Since the pictures are not wanted, copy only the text of every record exactly.

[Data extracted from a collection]
◆ ◆ ◆ ◆ ◆

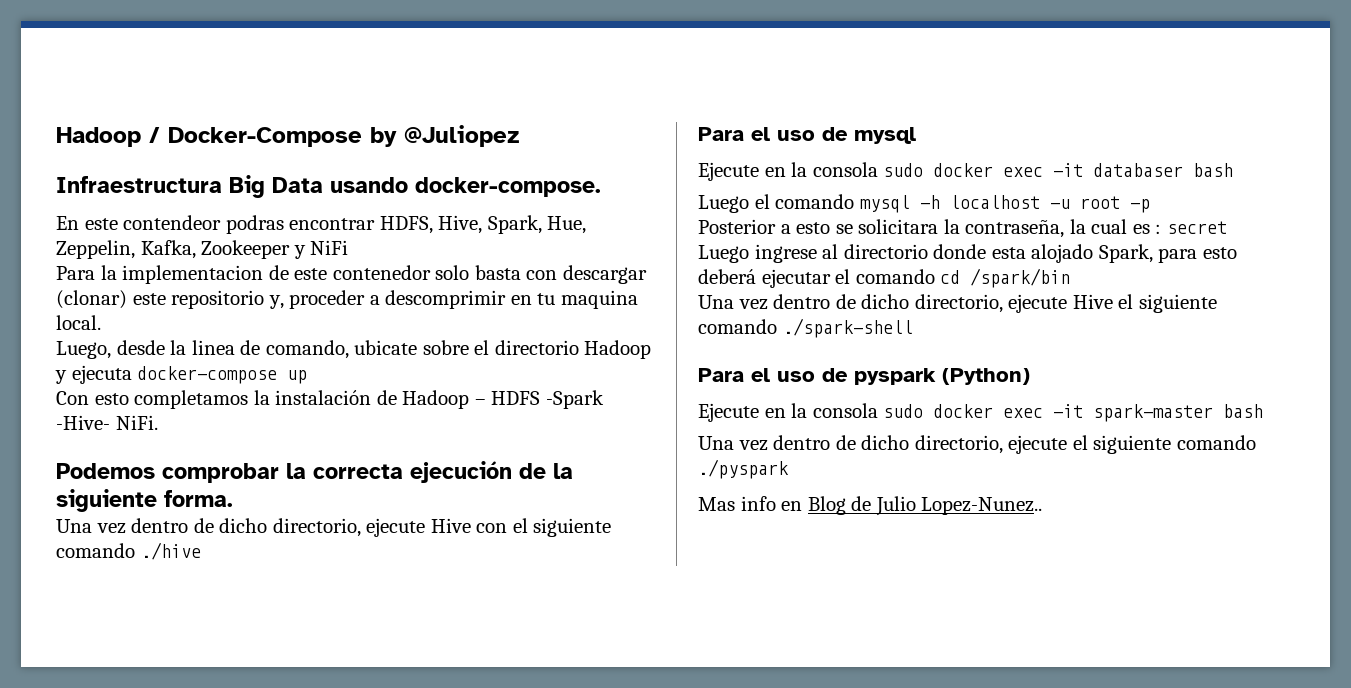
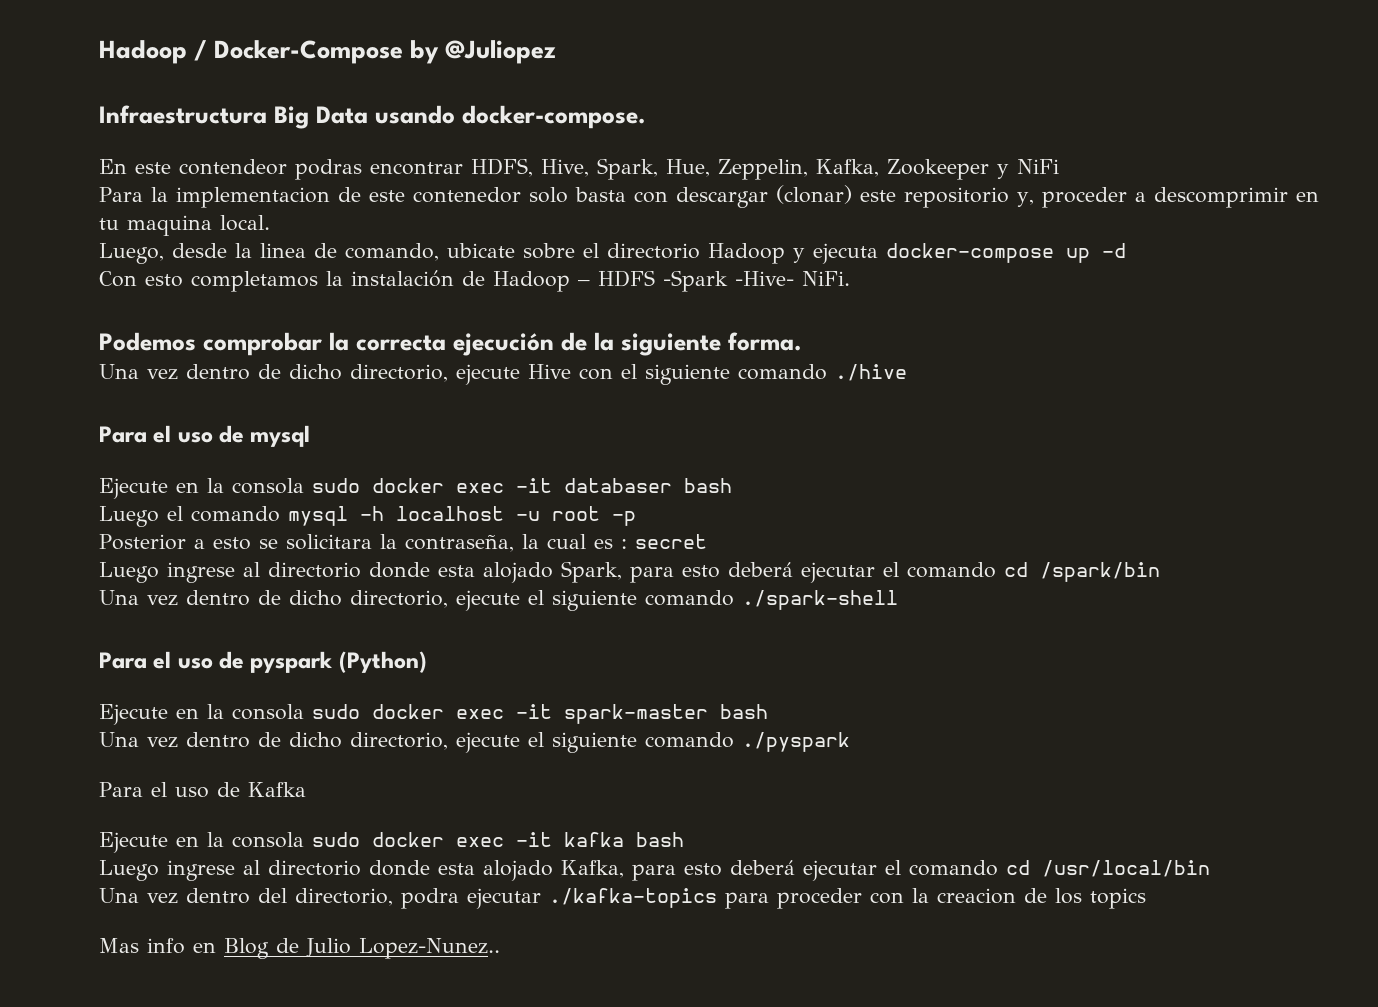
(308, 377) none -> [1102,243,1126,258] -d
[1072,294,1113,309] Hive -> (520, 600) none
(789, 469) none -> [99,782,306,798] [99,832,684,853] [99,860,1210,881] [99,888,1146,909] // Para el uso de Kafka // Ejecute en la consola sudo docker exec -it kafka bash // Luego ingrese al directorio donde esta alojado Kafka, para esto deberá ejecutar el comando cd /usr/local/bin // Una vez dentro del directorio, podra ejecutar ./kafka-topics para proceder con la creacion de los topics

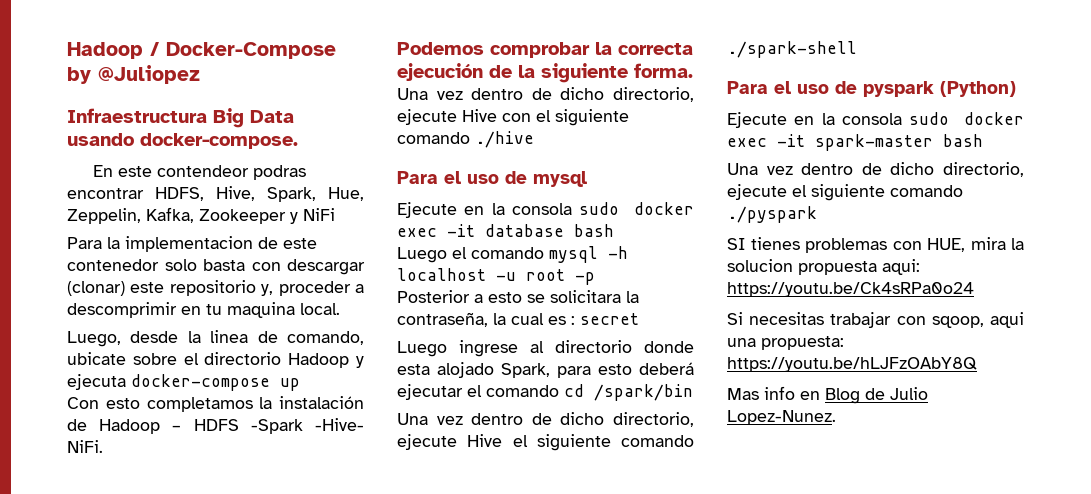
[1102,243,1126,258] -d -> (300, 384) none
[564,478,672,493] databaser -> [485,224,564,237] database
(520, 600) none -> [467,434,503,447] Hive
[99,782,306,798] [99,832,684,853] [99,860,1210,881] [99,888,1146,909] Para el uso de Kafka // Ejecute en la consola sudo docker exec -it kafka bash // Luego ingrese al directorio donde esta alojado Kafka, para esto deberá ejecutar el comando cd /usr/local/bin // Una vez dentro del directorio, podra ejecutar ./kafka-topics para proceder con la creacion de los topics -> [727,237,1024,253] [727,259,920,275] [727,282,974,297] [727,312,1024,328] [727,336,844,350] [727,357,977,372] SI tienes problemas con HUE, mira la solucion propuesta aqui: https://youtu.be/Ck4sRPa0o24 // Si necesitas trabajar con sqoop, aqui una propuesta: https://youtu.be/hLJFzOAbY8Q
[359,938,500,959] Lopez-Nunez.. -> [727,410,836,425] Lopez-Nunez.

◆ ◆ ◆ ◆ ◆

### Exercise output
(308, 377) none -> [1102,243,1126,258] -d
[1072,294,1113,309] Hive -> (520, 600) none
(789, 469) none -> [99,782,306,798] [99,832,684,853] [99,860,1210,881] [99,888,1146,909] // Para el uso de Kafka // Ejecute en la consola sudo docker exec -it kafka bash // Luego ingrese al directorio donde esta alojado Kafka, para esto deberá ejecutar el comando cd /usr/local/bin // Una vez dentro del directorio, podra ejecutar ./kafka-topics para proceder con la creacion de los topics

[1102,243,1126,258] -d -> (300, 384) none
[564,478,672,493] databaser -> [485,224,564,237] database
(520, 600) none -> [467,434,503,447] Hive
[99,782,306,798] [99,832,684,853] [99,860,1210,881] [99,888,1146,909] Para el uso de Kafka // Ejecute en la consola sudo docker exec -it kafka bash // Luego ingrese al directorio donde esta alojado Kafka, para esto deberá ejecutar el comando cd /usr/local/bin // Una vez dentro del directorio, podra ejecutar ./kafka-topics para proceder con la creacion de los topics -> [727,237,1024,253] [727,259,920,275] [727,282,974,297] [727,312,1024,328] [727,336,844,350] [727,357,977,372] SI tienes problemas con HUE, mira la solucion propuesta aqui: https://youtu.be/Ck4sRPa0o24 // Si necesitas trabajar con sqoop, aqui una propuesta: https://youtu.be/hLJFzOAbY8Q
[359,938,500,959] Lopez-Nunez.. -> [727,410,836,425] Lopez-Nunez.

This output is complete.